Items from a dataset
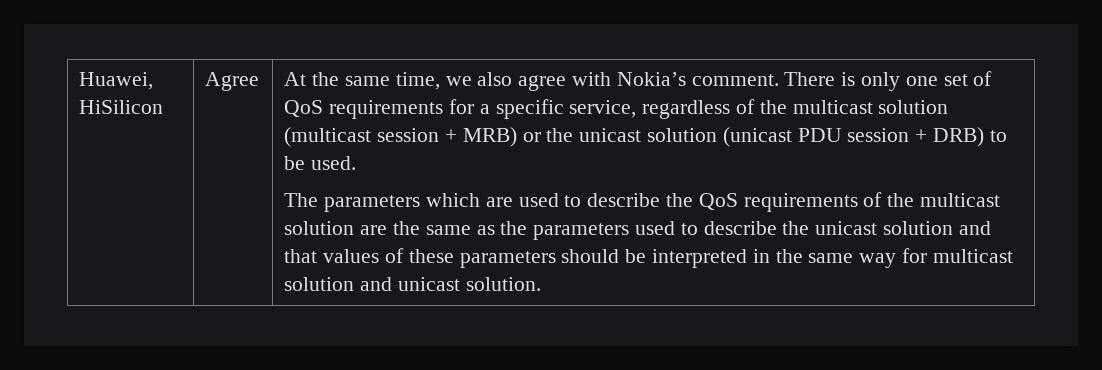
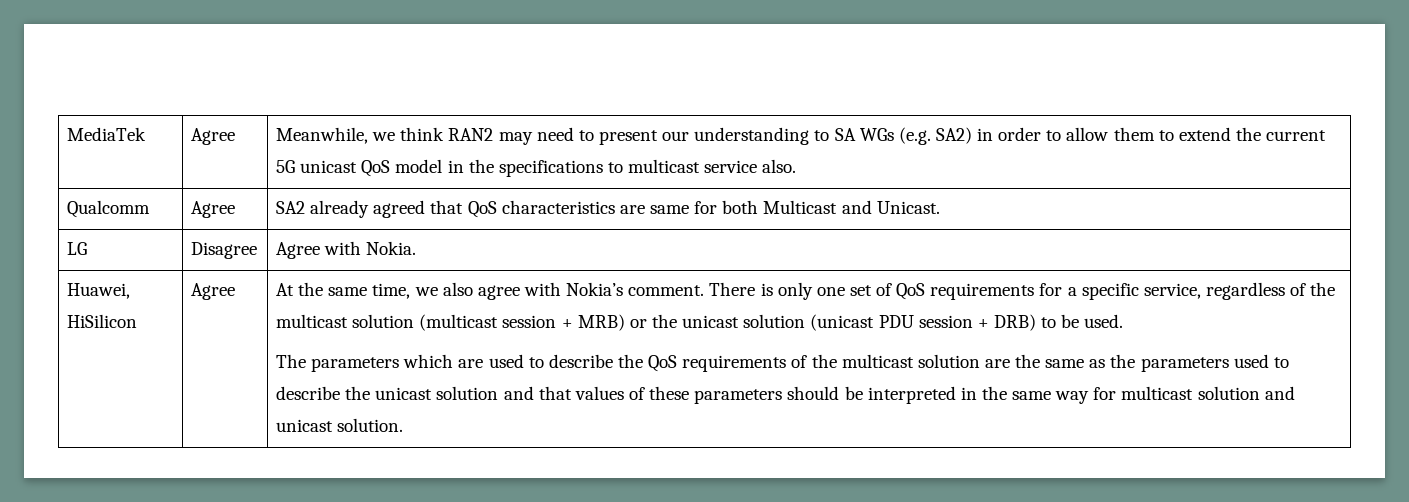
+ MediaTek | Agree | Meanwhile, we think RAN2 may need to present our understanding to SA WGs (e.g. SA2) in order to allow them to extend the current 5G unicast QoS model in the specifications to multicast service also.
+ Qualcomm | Agree | SA2 already agreed that QoS characteristics are same for both Multicast and Unicast.
+ LG | Disagree | Agree with Nokia.

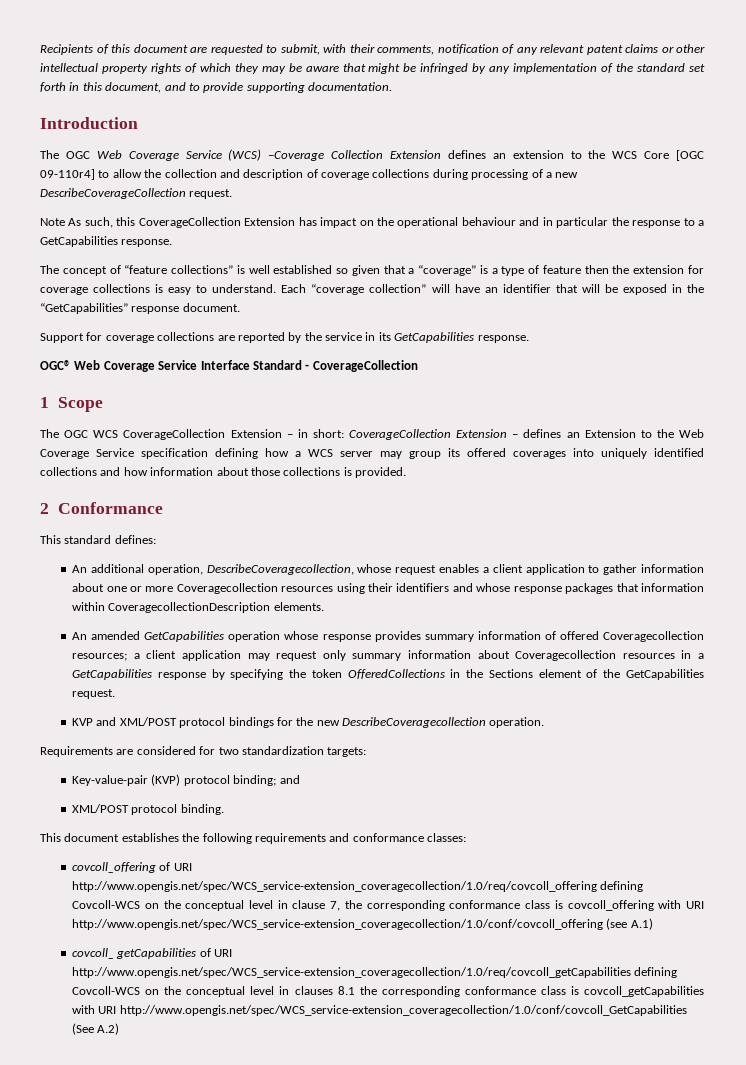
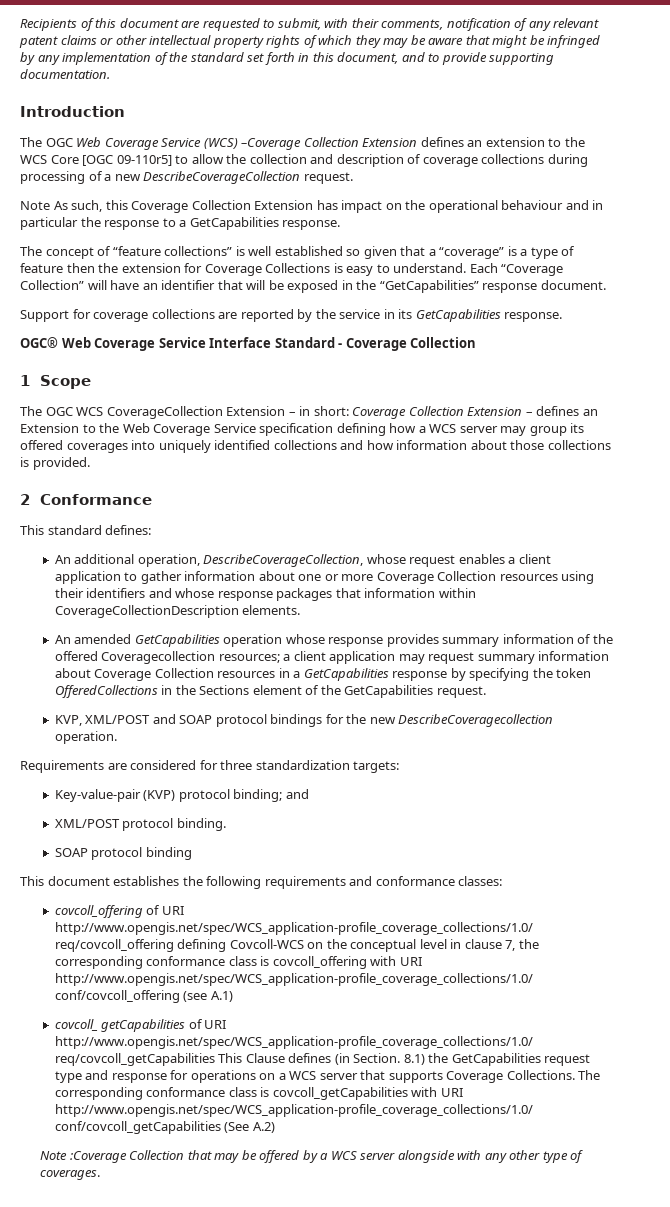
- The OGC Web Coverage Service (WCS) –Coverage Collection Extension defines an extension to the WCS Core [OGC 09-110r4] to allow the collection and description of coverage collections during processing of a new DescribeCoverageCollection request.
+ The OGC Web Coverage Service (WCS) –Coverage Collection Extension defines an extension to the WCS Core [OGC 09-110r5] to allow the collection and description of coverage collections during processing of a new DescribeCoverageCollection request.
- Note As such, this CoverageCollection Extension has impact on the operational behaviour and in particular the response to a GetCapabilities response.
+ Note As such, this Coverage Collection Extension has impact on the operational behaviour and in particular the response to a GetCapabilities response.
- The concept of “feature collections” is well established so given that a “coverage” is a type of feature then the extension for coverage collections is easy to understand.
+ The concept of “feature collections” is well established so given that a “coverage” is a type of feature then the extension for Coverage Collections is easy to understand.
- Each “coverage collection” will have an identifier that will be exposed in the “GetCapabilities” response document.
+ Each “Coverage Collection” will have an identifier that will be exposed in the “GetCapabilities” response document.
- OGC® Web Coverage Service Interface Standard - CoverageCollection
+ OGC® Web Coverage Service Interface Standard - Coverage Collection
- The OGC WCS CoverageCollection Extension – in short: CoverageCollection Extension – defines an Extension to the Web Coverage Service specification defining how a WCS server may group its offered coverages into uniquely identified collections and how information about those collections is provided.
+ The OGC WCS CoverageCollection Extension – in short: Coverage Collection Extension – defines an Extension to the Web Coverage Service specification defining how a WCS server may group its offered coverages into uniquely identified collections and how information about those collections is provided.
- An additional operation, DescribeCoveragecollection, whose request enables a client application to gather information about one or more Coveragecollection resources using their identifiers and whose response packages that information within CoveragecollectionDescription elements.
+ An additional operation, DescribeCoverageCollection, whose request enables a client application to gather information about one or more Coverage Collection resources using their identifiers and whose response packages that information within CoverageCollectionDescription elements.
- An amended GetCapabilities operation whose response provides summary information of offered Coveragecollection resources; a client application may request only summary information about Coveragecollection resources in a GetCapabilities response by specifying the token OfferedCollections in the Sections element of the GetCapabilities request.
+ An amended GetCapabilities operation whose response provides summary information of the offered Coveragecollection resources; a client application may request summary information about Coverage Collection resources in a GetCapabilities response by specifying the token OfferedCollections in the Sections element of the GetCapabilities request.
- KVP and XML/POST protocol bindings for the new DescribeCoveragecollection operation.
+ KVP, XML/POST and SOAP protocol bindings for the new DescribeCoveragecollection operation.
- Requirements are considered for two standardization targets:
+ Requirements are considered for three standardization targets:
+ SOAP protocol binding
- covcoll_offering of URI http://www.opengis.net/spec/WCS_service-extension_coveragecollection/1.0/req/covcoll_offering defining Covcoll-WCS on the conceptual level in clause 7, the corresponding conformance class is covcoll_offering with URI http://www.opengis.net/spec/WCS_service-extension_coveragecollection/1.0/conf/covcoll_offering (see A.1)
+ covcoll_offering of URI http://www.opengis.net/spec/WCS_application-profile_coverage_collections/1.0/ req/covcoll_offering defining Covcoll-WCS on the conceptual level in clause 7, the corresponding conformance class is covcoll_offering with URI http://www.opengis.net/spec/WCS_application-profile_coverage_collections/1.0/ conf/covcoll_offering (see A.1)
- covcoll_ getCapabilities of URI http://www.opengis.net/spec/WCS_service-extension_coveragecollection/1.0/req/covcoll_getCapabilities defining Covcoll-WCS on the conceptual level in clauses 8.1 the corresponding conformance class is covcoll_getCapabilities with URI http://www.opengis.net/spec/WCS_service-extension_coveragecollection/1.0/conf/covcoll_GetCapabilities (See A.2)
+ covcoll_ getCapabilities of URI http://www.opengis.net/spec/WCS_application-profile_coverage_collections/1.0/ req/covcoll_getCapabilities This Clause defines (in Section. 8.1) the GetCapabilities request type and response for operations on a WCS server that supports Coverage Collections. The corresponding conformance class is covcoll_getCapabilities with URI http://www.opengis.net/spec/WCS_application-profile_coverage_collections/1.0/ conf/covcoll_getCapabilities (See A.2)
+ Note :Coverage Collection that may be offered by a WCS server alongside with any other type of coverages.

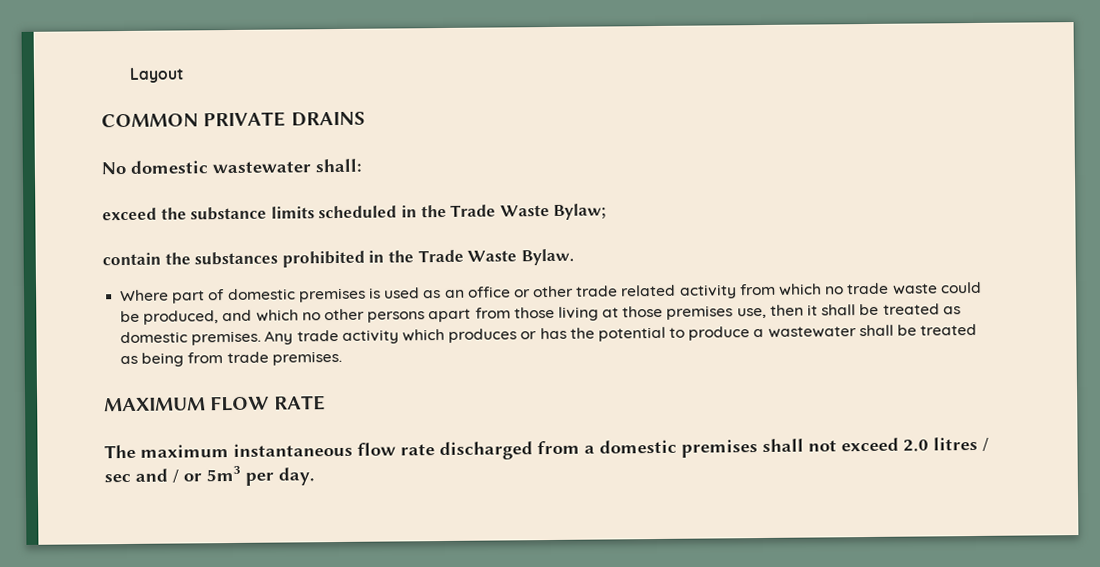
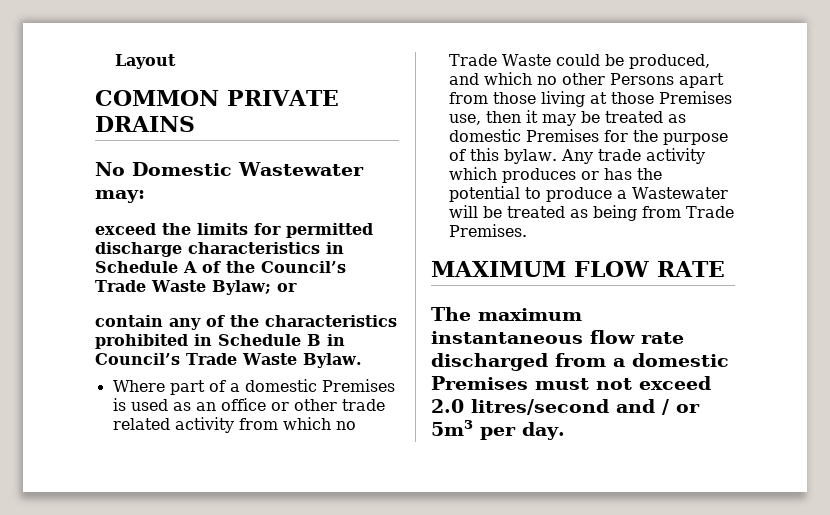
- No domestic wastewater shall:
+ No Domestic Wastewater may:
- exceed the substance limits scheduled in the Trade Waste Bylaw;
+ exceed the limits for permitted discharge characteristics in Schedule A of the Council’s Trade Waste Bylaw; or
- contain the substances prohibited in the Trade Waste Bylaw.
+ contain any of the characteristics prohibited in Schedule B in Council’s Trade Waste Bylaw.
- Where part of domestic premises is used as an office or other trade related activity from which no trade waste could be produced, and which no other persons apart from those living at those premises use, then it shall be treated as domestic premises.
+ Where part of a domestic Premises is used as an office or other trade related activity from which no Trade Waste could be produced, and which no other Persons apart from those living at those Premises use, then it may be treated as domestic Premises for the purpose of this bylaw.
- Any trade activity which produces or has the potential to produce a wastewater shall be treated as being from trade premises.
+ Any trade activity which produces or has the potential to produce a Wastewater will be treated as being from Trade Premises.
- The maximum instantaneous flow rate discharged from a domestic premises shall not exceed 2.0 litres / sec and / or 5m3 per day.
+ The maximum instantaneous flow rate discharged from a domestic Premises must not exceed 2.0 litres/second and / or 5m3 per day.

ASSIGNMENT:
Give the number of lines in the data that contain the string "treated" and nothing more.

REPLY TO THE EXERCISE:
4